The social symptoms of depression include:
avoiding contact with friends and taking part in fewer social activities
neglecting your hobbies and interests
having difficulties in your home, work or family life


Severities of depression

Depression can often come on gradually, so it can be difficult to notice something is wrong. Many people try to cope with their symptoms without realising they’re unwell.
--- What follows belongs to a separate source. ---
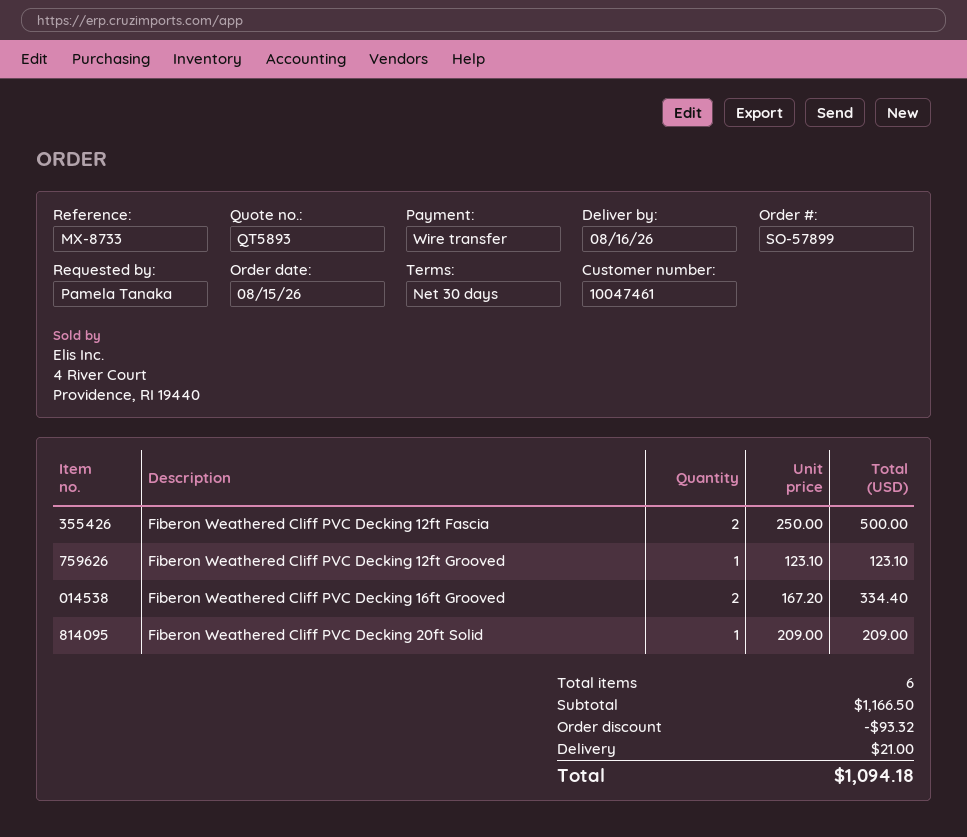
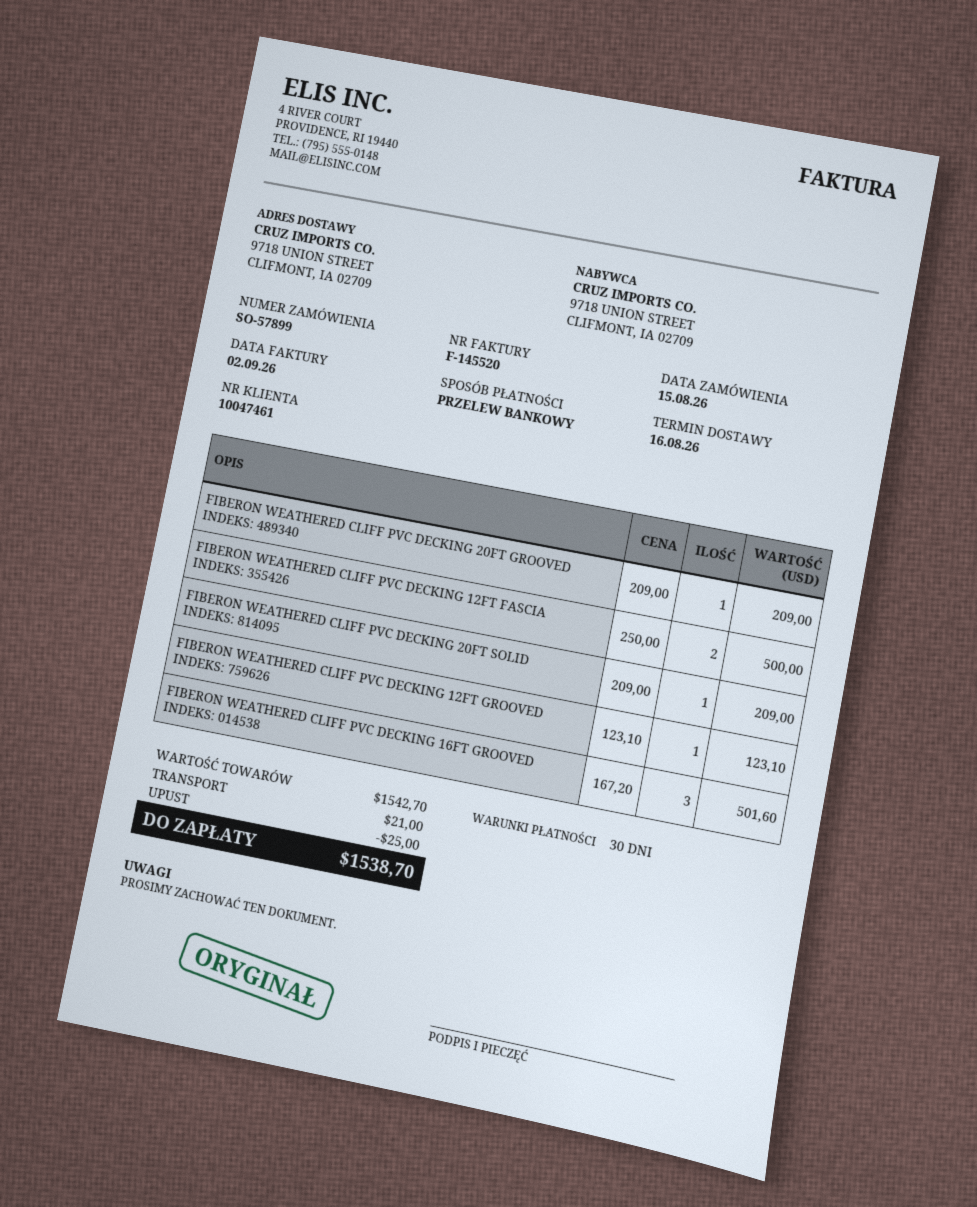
Fiberon Weathered Cliff PVC Decking 16ft Grooved: 2 x 167.20 = 334.40 -> 3 x 167.20 = 501.60
FIBERON WEATHERED CLIFF PVC DECKING 20FT GROOVED: none -> 1 x 209.00 = 209.00
subtotal: 1166.50 -> 1542.70
discount: 93.32 -> 25.00
total: 1094.18 -> 1538.70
It can sometimes take a friend or family member to suggest something is wrong.

Doctors describe depression by how serious it is:
mild depression – has some impact on your daily life
moderate depression – has a significant impact on your daily life
severe depression – makes it almost impossible to get through daily life; a few people with severe depression may have psychotic symptoms


Grief and depression

It can be difficult to distinguish between grief and depression. They share many of the same characteristics, but there are important differences between them.
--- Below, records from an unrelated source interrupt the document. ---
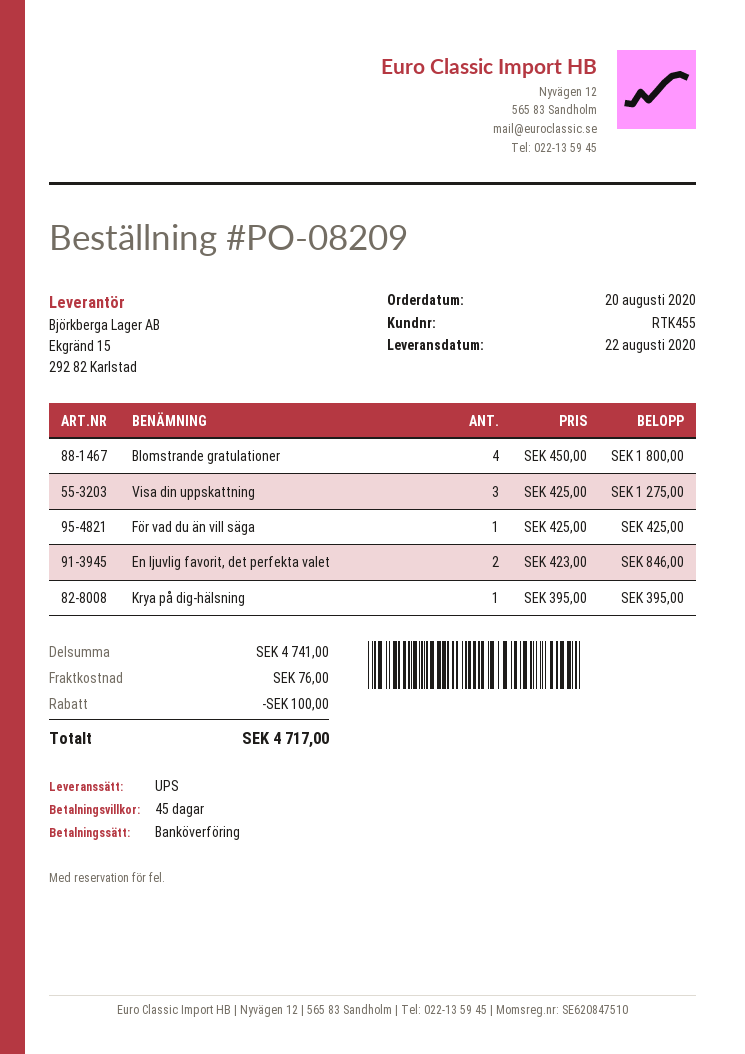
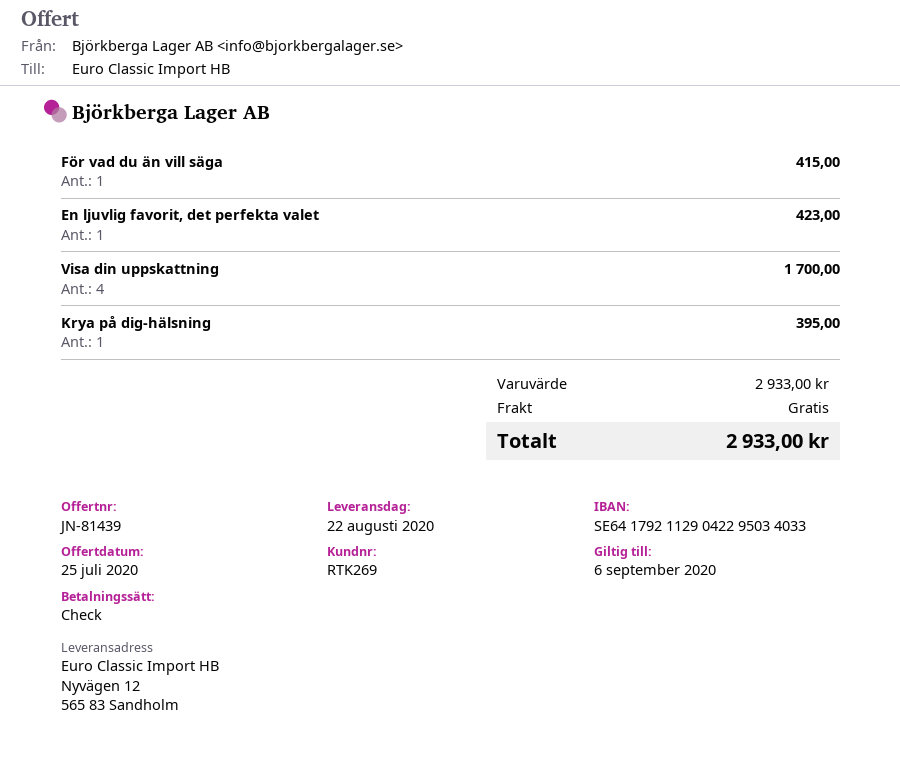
customer number: RTK455 -> RTK269
payment method: bank transfer -> cheque
Blomstrande gratulationer: 4 for 1800.00 -> none
Visa din uppskattning: 3 for 1275.00 -> 4 for 1700.00
För vad du än vill säga: 1 for 425.00 -> 1 for 415.00
En ljuvlig favorit, det perfekta valet: 2 for 846.00 -> 1 for 423.00
subtotal: 4741.00 -> 2933.00
discount: 100.00 -> none
shipping: 76.00 -> 0.00
total: 4717.00 -> 2933.00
Grief is an entirely natural response to a loss, while depression is an illness.

People who are grieving find their feelings of sadness and loss come and go, but they’re still able to enjoy things and look forward to the future.
In contrast, people who are depressed constantly feel sad. They find it difficult to enjoy anything or be positive about the future.

NHS

I am suffering a grieving period, no doubt about it. But I see zero hope for the future. From my menstrual cycle being completely fucked, to not being able to make any decisions, to being irritable with everyone around me, this is pretty much what I’m living with atm, and think I probably have been since about October.

It is something that they completely failed to see in hospital. I was feeling hopeless, negative, and like my existence was pointless. But all they saw was someone with BPD, rather than someone with BPD who is suffering a depression.
If I think back to when I was at work, I was struggling to concentrate, struggling to motivate myself, seeing everything very negatively, and spending every day off I had just drinking in bed for the whole day. I rarely socialised, and I wasn’t taking care of myself at all.
On the occasions where I tried to take my life, everyone saw my diagnosis and were like ‘oh *eye roll* borderline’, rather than ‘oh here’s someone so depressed that they want to complete their life’.

My diagnosis has become a label. One which people have been unable to see past.

She has bumped up my referral to the consultant from Wednesday to Monday, and has told me to phone my GP in the morning, and re-commence my antidepressants, which I came off in 2018 because I was feeling so ‘well’.
I see a glimmer of hope from this. If antidepressants can’t sort me out, and get me in the place that I need to be to get my life back on track, I’m not really sure what will. I know how well they have helped me to feel in the past, and I would give anything to feel like that again.
At this point, I’m willing to give anything a try.

I spent the rest of the day watching Drag Race in bed, and only popped downstairs to have some dinner. M&S steak pie with a potato and veg, which was pretty bangin’ tbf.

During the evening, I felt awful, so I kept myself fairly strongly medicated.
I knew that if I wasn’t at my parents, with that pressure to be stable for them, I’d be in a very bad place.

I feel like I just want to go crazy. I want to scream, and shout, and cry, and hurt myself, but I’ve got a lid on all of that, which I suppose is a positive to come out of discharge.
But at the same time, it’s in this pot with a lid on, just simmering away, and I’m really worried that eventually it won’t just let off some steam, it will completely boil over.

Tomorrow, I recommence antidepressants. It will be a rough few days, as I know how shite they can make you feel, but it’s a fresh start.
Treating what is actually wrong with me at the moment, rather than this label that blinds everyone to what is actually happening.